Soon at a tournament at a Pittsburgh casino, several world-class poker players will play the same version of poker against a program developed at Carnegie Mellon University. Tuomas Sandholm, a professor of computer science at CMU who is leading the effort, says the human players involved are considerably stronger than those in the competition with the Alberta researchers. At the contest, over 100,000 hands of Texas Hold 'em will be played over 20 days. The tournament could confirm that AI has indeed mastered a game that has long seemed far too complex and subtle for computers.

According to Bowling and his team, the implications of DeepStack go beyond just being a significant milestone for artificial intelligence. "DeepStack is a paradigmatic shift in approximating solutions to large, sequential imperfect information games," they conclude. "

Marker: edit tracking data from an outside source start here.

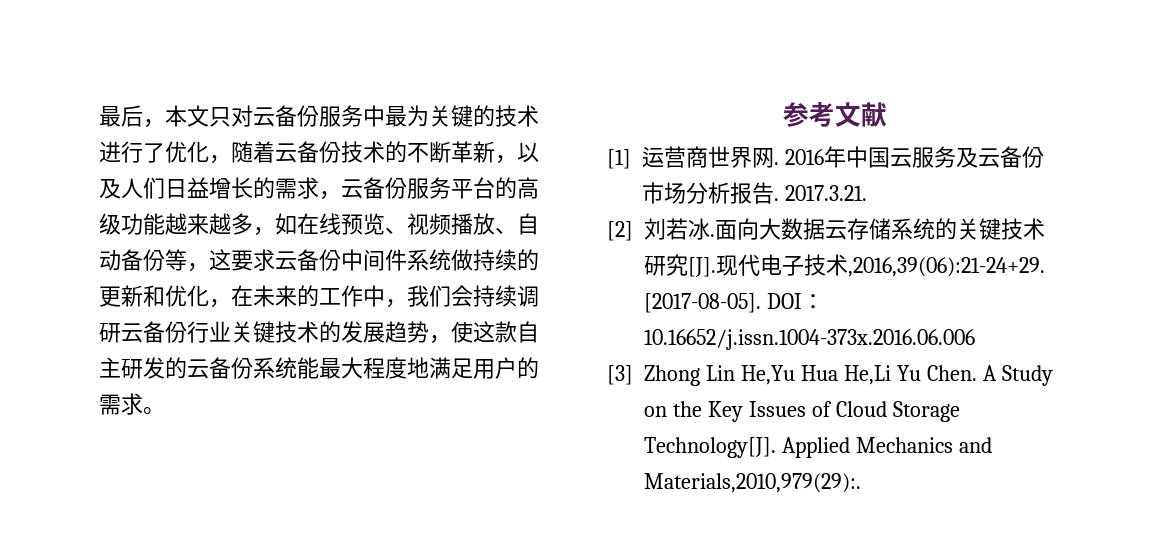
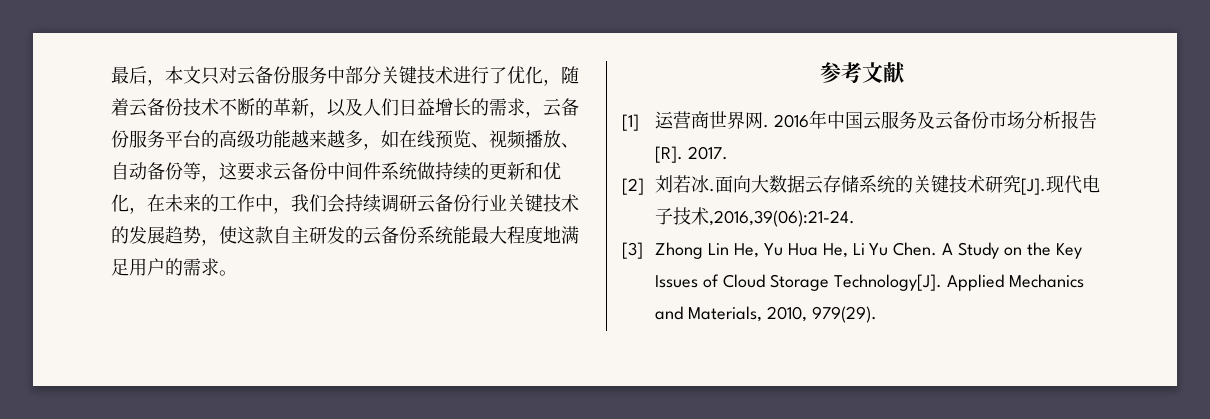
- 最后，本文只对云备份服务中最为关键的技术进行了优化，随着云备份技术的不断革新，以及人们日益增长的需求，云备份服务平台的高级功能越来越多，如在线预览、视频播放、自动备份等，这要求云备份中间件系统做持续的更新和优化，在未来的工作中，我们会持续调研云备份行业关键技术的发展趋势，使这款自主研发的云备份系统能最大程度地满足用户的需求。
+ 最后，本文只对云备份服务中部分关键技术进行了优化，随着云备份技术不断的革新，以及人们日益增长的需求，云备份服务平台的高级功能越来越多，如在线预览、视频播放、自动备份等，这要求云备份中间件系统做持续的更新和优化，在未来的工作中，我们会持续调研云备份行业关键技术的发展趋势，使这款自主研发的云备份系统能最大程度地满足用户的需求。
- 2016年中国云服务及云备份市场分析报告. 2017.3.21.
+ 2016年中国云服务及云备份市场分析报告[R]. 2017.
- 面向大数据云存储系统的关键技术研究[J].现代电子技术,2016,39(06):21-24+29. [2017-08-05]. DOI：10.16652/j.issn.1004-373x.2016.06.006
+ 面向大数据云存储系统的关键技术研究[J].现代电子技术,2016,39(06):21-24.
- [3] Zhong Lin He,Yu Hua He,Li Yu Chen.
+ [3] Zhong Lin He, Yu Hua He, Li Yu Chen.
- Applied Mechanics and Materials,2010,979(29):.
+ Applied Mechanics and Materials, 2010, 979(29).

Abstraction and offline computation of complete strategies has been the dominant approach for almost 20 years. DeepStack allows computation to be focused on specific
situations that arise when making decisions and the use of automatically trained value functions. These are two of the core principles that have powered successes in perfect information games, albeit conceptually simpler to implement in those settings. As a result, for the first time the gap between the largest perfect and imperfect information games to have been mastered is mostly closed.

Does DeepStack foreshadow the oncoming development of artificial general intelligence? The algorithm has implications for seeing powerful AI applied more in settings that do not fit the perfect information assumption say the researchers. "The old paradigm for handling imperfect information has shown promise in applications like defending strategic resources, and robust decision making as needed for medical treatment recommendations." These are just a few of the potential impacts of this technology.